» Materials provided:

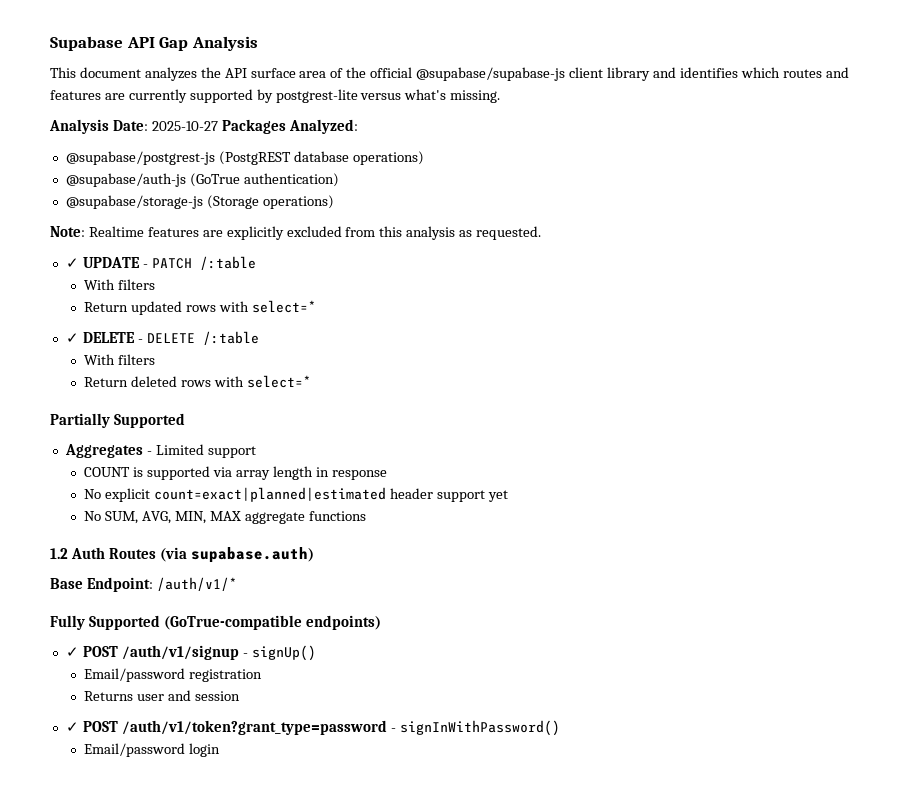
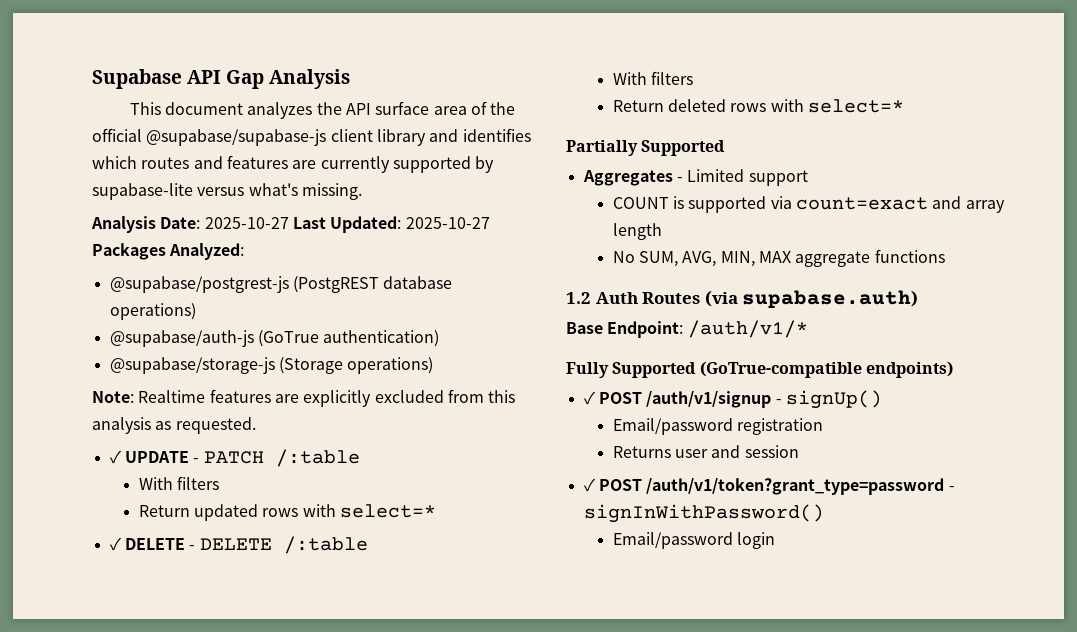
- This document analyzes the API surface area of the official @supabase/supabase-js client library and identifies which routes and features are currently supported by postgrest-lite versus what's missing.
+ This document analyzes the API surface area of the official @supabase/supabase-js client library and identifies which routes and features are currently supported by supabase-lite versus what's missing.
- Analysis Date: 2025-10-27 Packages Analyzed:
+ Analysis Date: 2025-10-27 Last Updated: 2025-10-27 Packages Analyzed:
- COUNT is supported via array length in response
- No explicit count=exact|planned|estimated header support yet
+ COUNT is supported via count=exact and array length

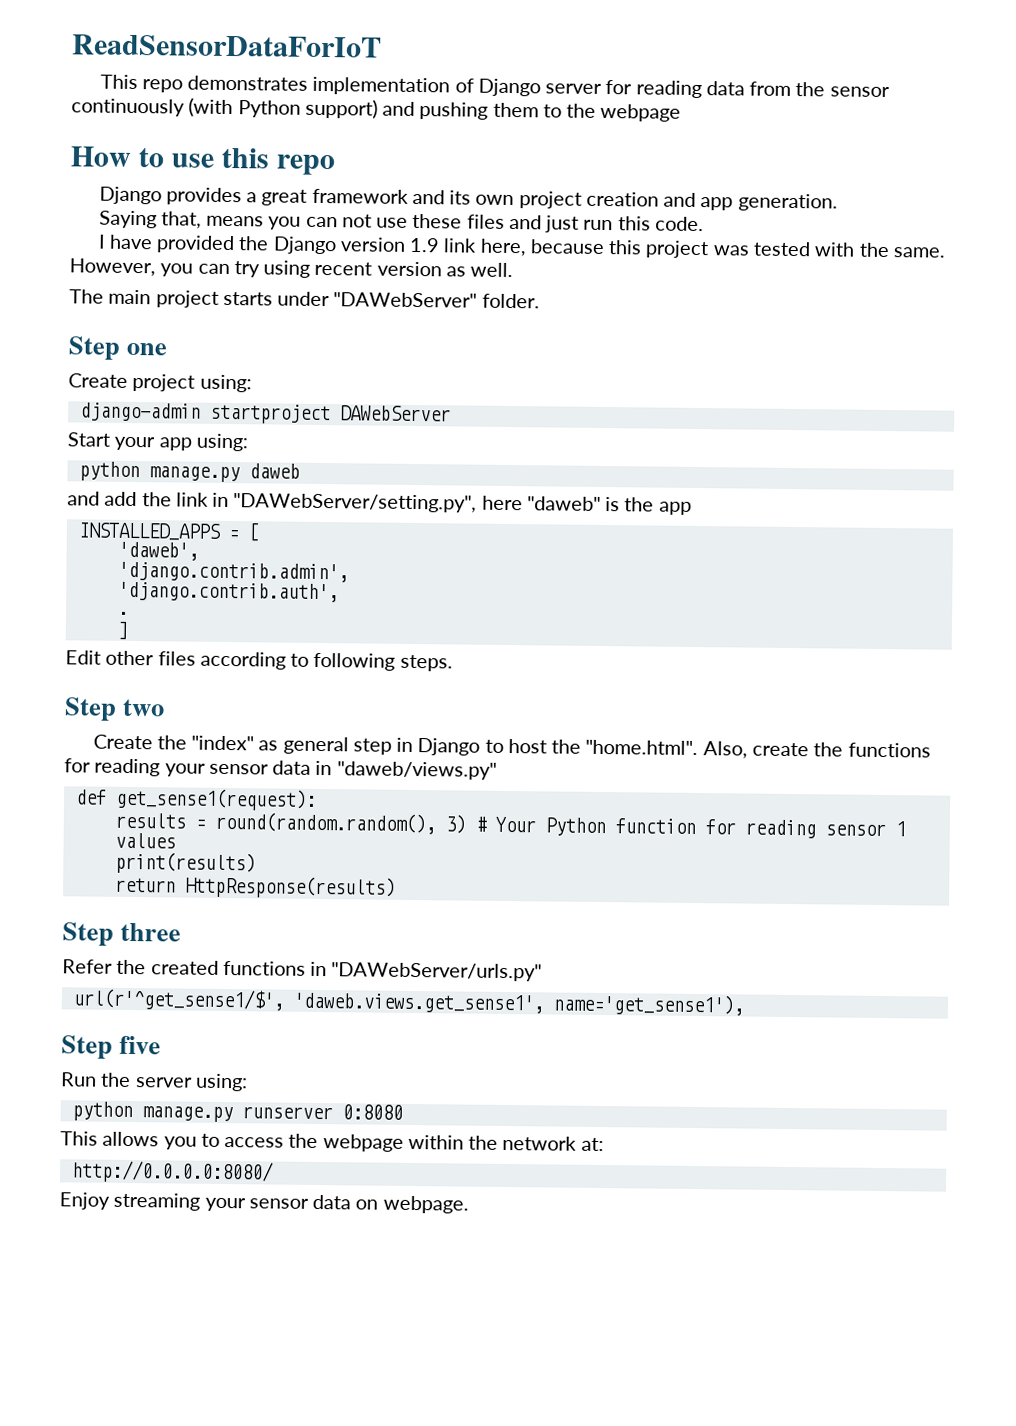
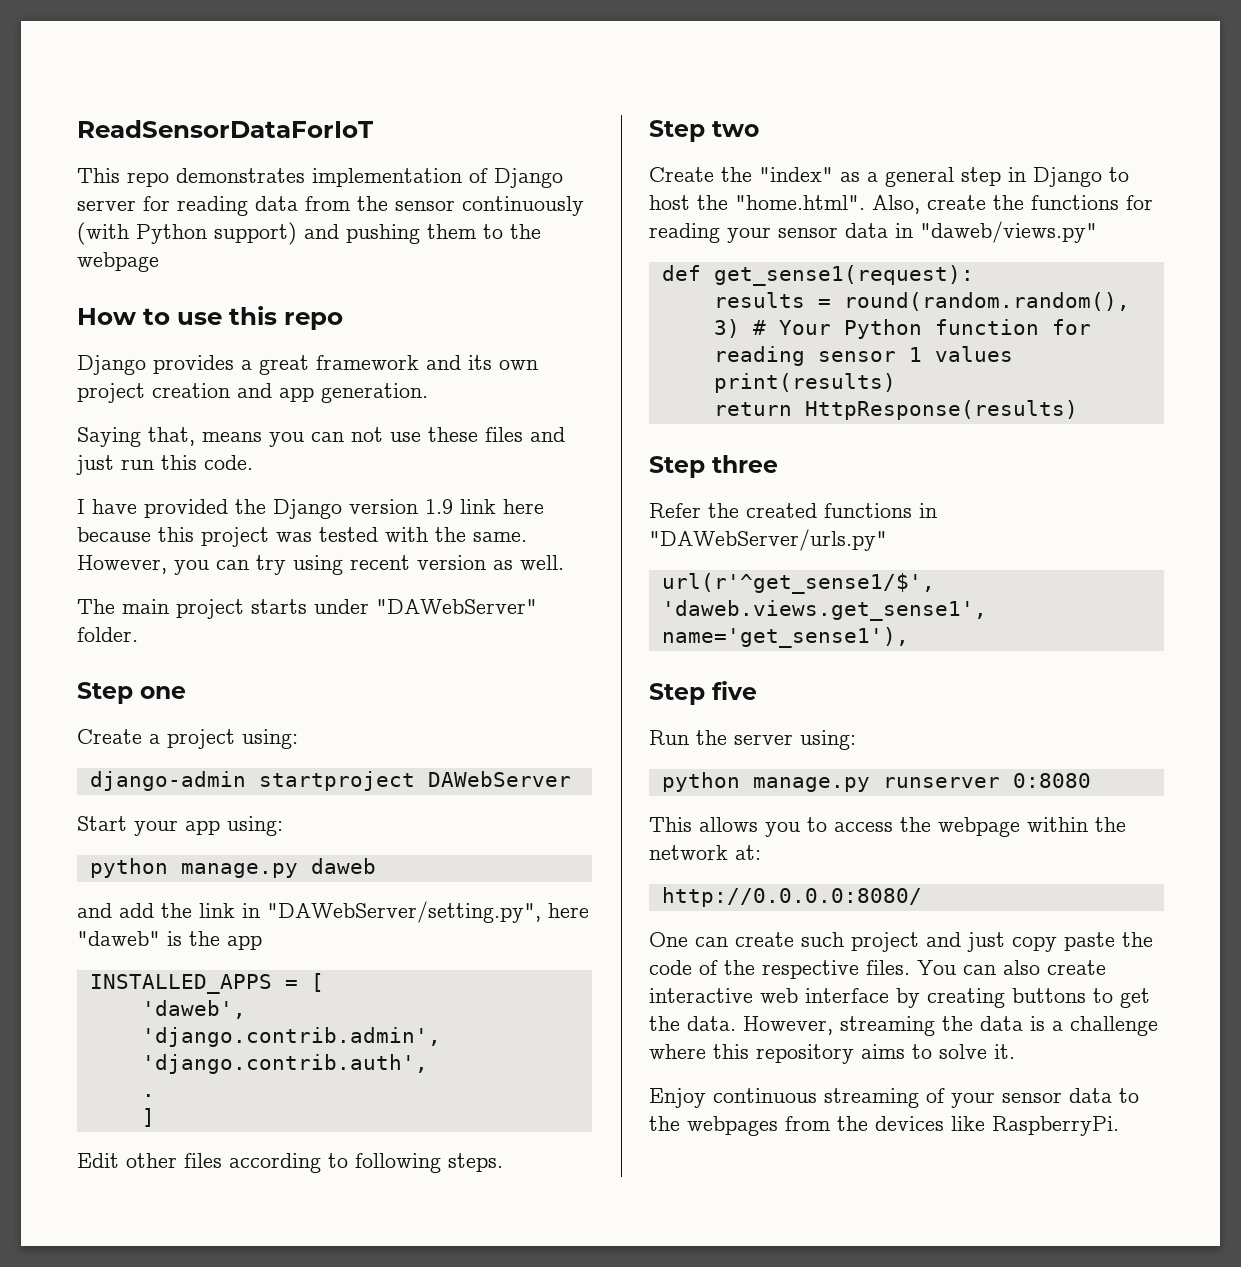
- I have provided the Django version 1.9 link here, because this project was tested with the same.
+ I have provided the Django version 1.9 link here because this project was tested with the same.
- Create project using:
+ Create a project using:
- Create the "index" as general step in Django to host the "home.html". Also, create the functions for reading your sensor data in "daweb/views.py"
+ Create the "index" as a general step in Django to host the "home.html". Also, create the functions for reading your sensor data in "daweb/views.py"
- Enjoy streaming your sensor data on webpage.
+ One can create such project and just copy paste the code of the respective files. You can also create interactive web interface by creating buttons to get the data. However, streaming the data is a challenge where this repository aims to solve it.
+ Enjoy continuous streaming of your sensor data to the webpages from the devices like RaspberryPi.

» Your assignment:
Look through the records and gather each line with the word "general".

» Solution below:
- Create the "index" as general step in Django to host the "home.html". Also, create the functions for reading your sensor data in "daweb/views.py"
+ Create the "index" as a general step in Django to host the "home.html". Also, create the functions for reading your sensor data in "daweb/views.py"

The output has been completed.